Physics-Informed LSTM-Based Delay Compensation Framework for Teleoperated UGVs
Ahmad Abubakar, Yahya Zweiri, AbdelGafoor Haddad, Mubarak Yakubu, Ruqayya Alhammadi, Lakmal Seneviratne
TL;DR
This paper tackles latency in bilateral teleoperation of low-speed UGVs navigating soft terrains by introducing a physics-informed LSTM (PiLSTM) predictor framework that combines data-driven learning with physical constraints. Four predictors (two forward, two backward) are integrated into a blended bilateral control to compensate large network delays, restoring high-fidelity command-tracking and improving transparency. Open-loop results show an average delay-compensation improvement of about 26.1% over conventional predictors, while human-in-the-loop experiments confirm enhanced closed-loop performance and reduced task times in lunar-like soft-terrain scenarios. The work advances teleoperation for planetary exploration by delivering robust delay compensation under nonlinear, time-varying wheel-terrain interactions, with significant implications for safety and efficiency in remote UGV operation.
Abstract
Bilateral teleoperation of low-speed Unmanned Ground Vehicles (UGVs) on soft terrains is crucial for applications like lunar exploration, offering effective control of terrain-induced longitudinal slippage. However, latency arising from transmission delays over a network presents a challenge in maintaining high-fidelity closed-loop integration, potentially hindering UGV controls and leading to poor command-tracking performance.
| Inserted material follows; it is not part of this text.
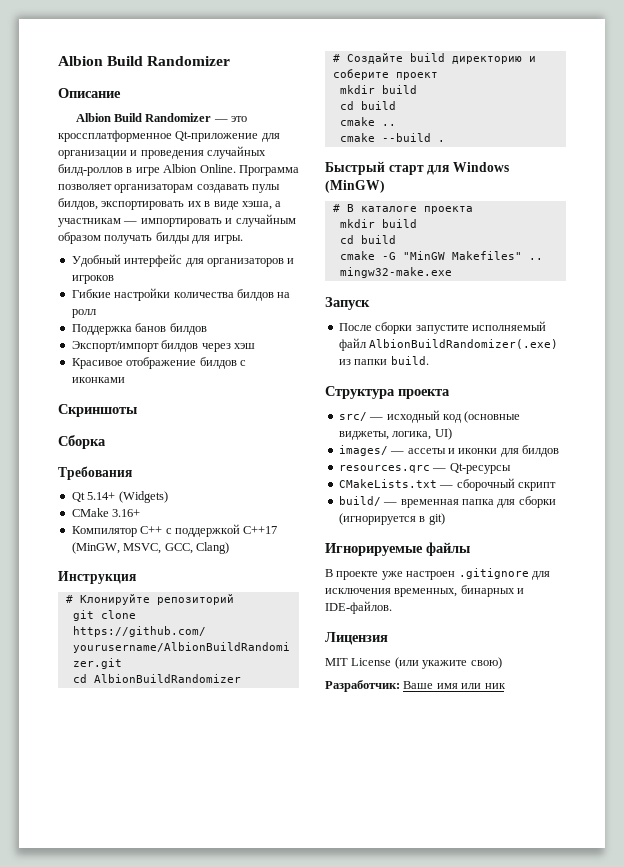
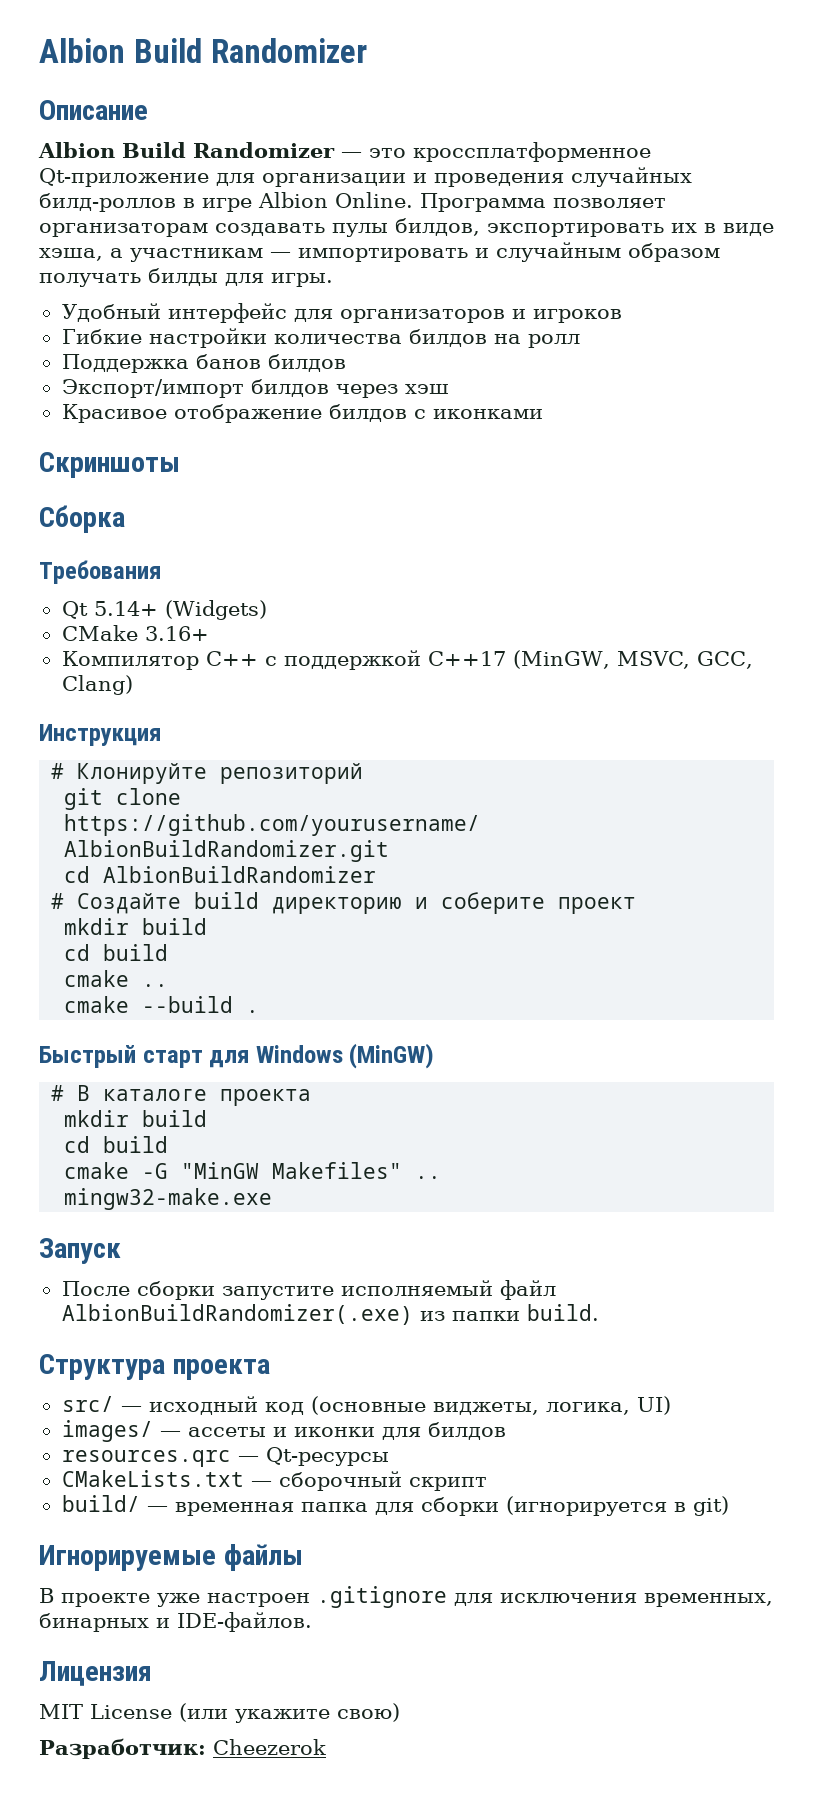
- Разработчик: Ваше имя или ник
+ Разработчик: Сheezerok

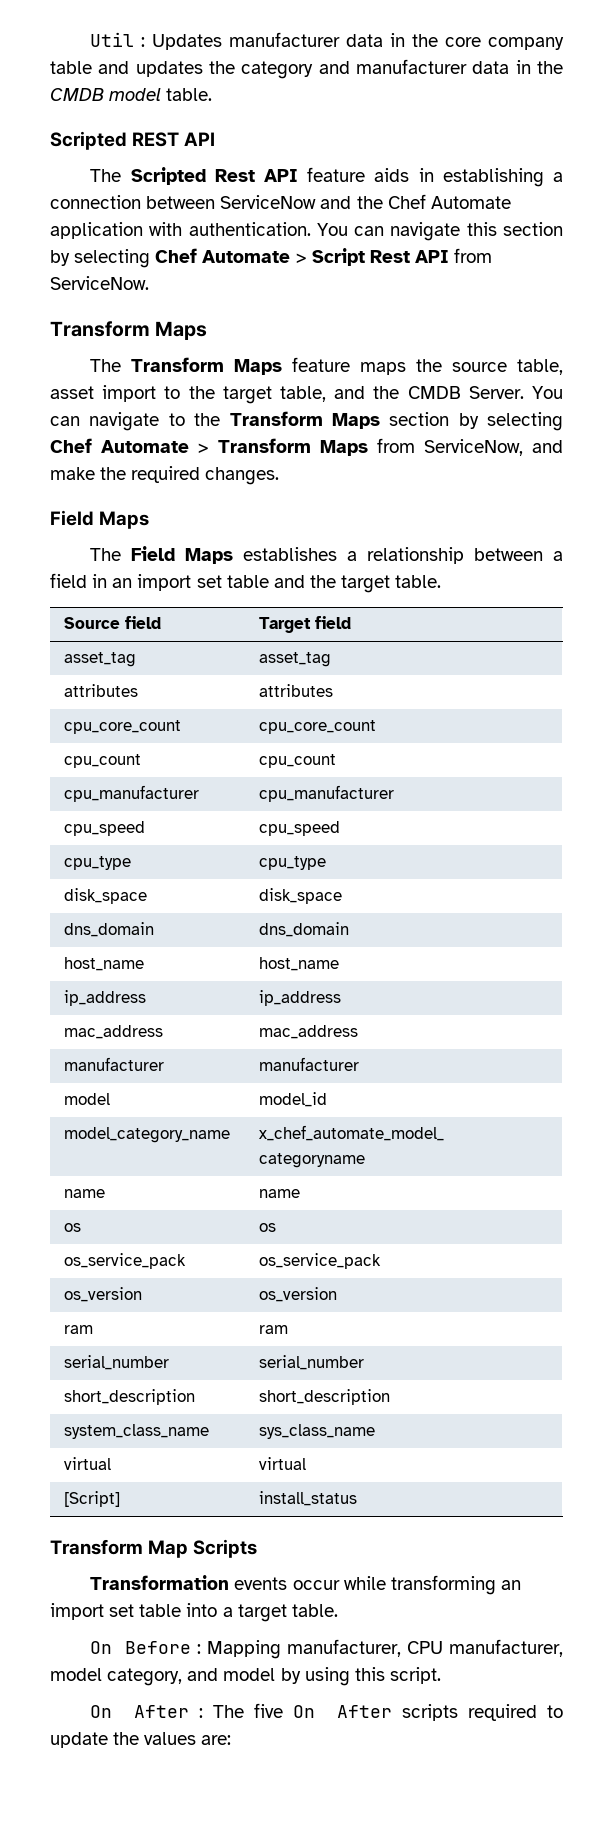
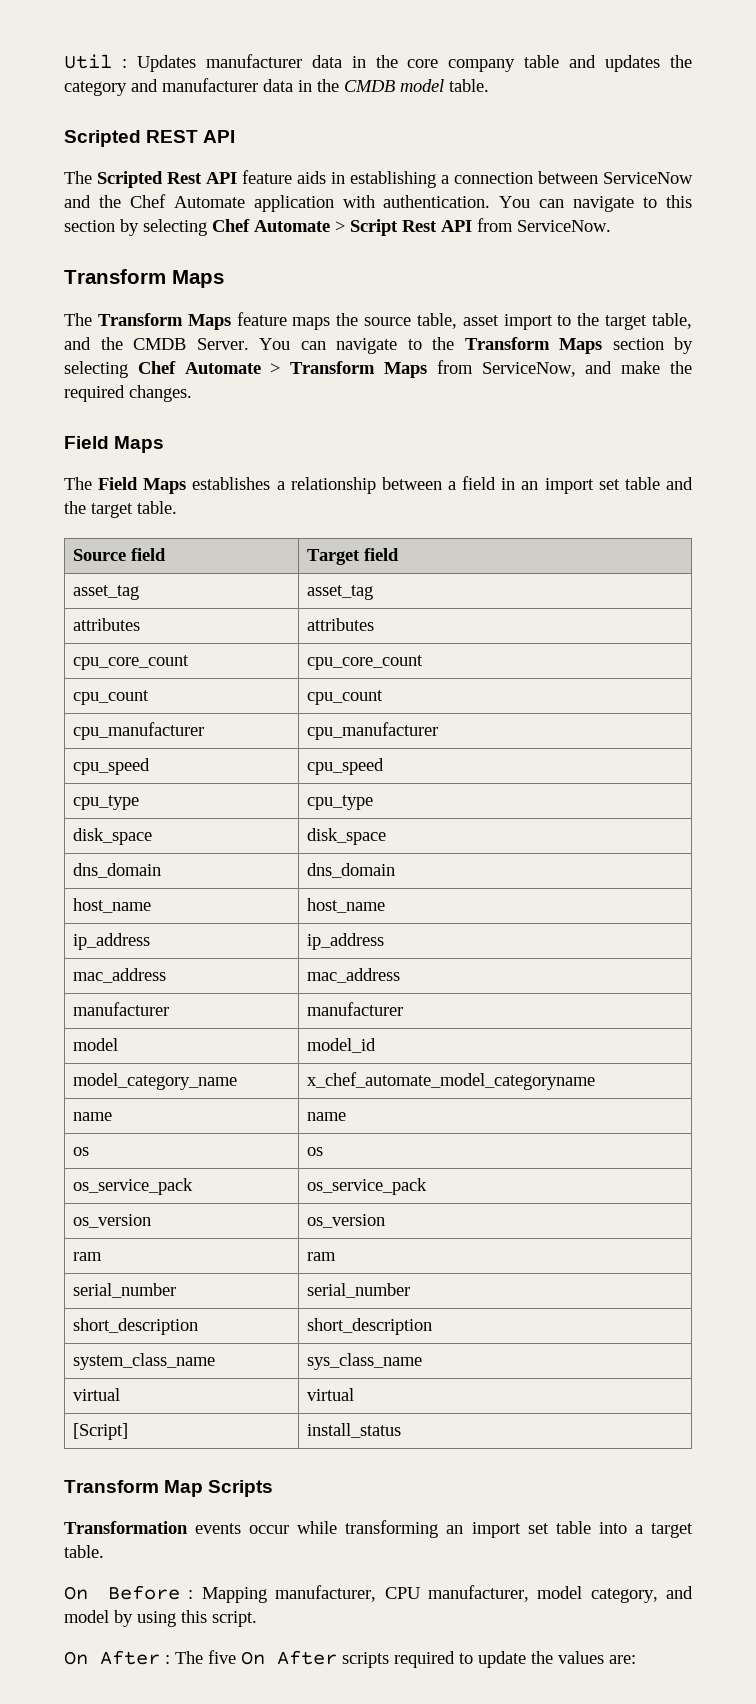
- You can navigate this section by selecting Chef Automate > Script Rest API from ServiceNow.
+ You can navigate to this section by selecting Chef Automate > Script Rest API from ServiceNow.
To address this challenge, this paper proposes a novel predictor framework that employs a Physics-informed Long Short-Term Memory (PiLSTM) network for designing bilateral teleoperator controls that effectively compensate for large delays. Contrasting with conventional model-free predictor frameworks, which are limited by their linear nature in capturing nonlinear and temporal dynamic behaviors, our approach integrates the LSTM structure with physical constraints for enhanced performance and better generalization across varied scenarios. Specifically, four distinct predictors were employed in the framework: two compensate for forward delays, while the other two compensate for backward delays. Due to their effectiveness in learning from temporal data, the proposed PiLSTM framework demonstrates a 26.1\ improvement in delay compensation over the conventional model-free predictors for large delays in open-loop case studies. Subsequently, experiments were conducted to validate the efficacy of the framework in close-loop scenarios, particularly to compensate for the real-network delays experienced by teleoperated UGVs coupled with longitudinal slippage. The results confirm the proposed framework is effective in restoring the fidelity of the closed-loop integration. This improvement is showcased through improved performance and transparency, which leads to excellent command-tracking performance.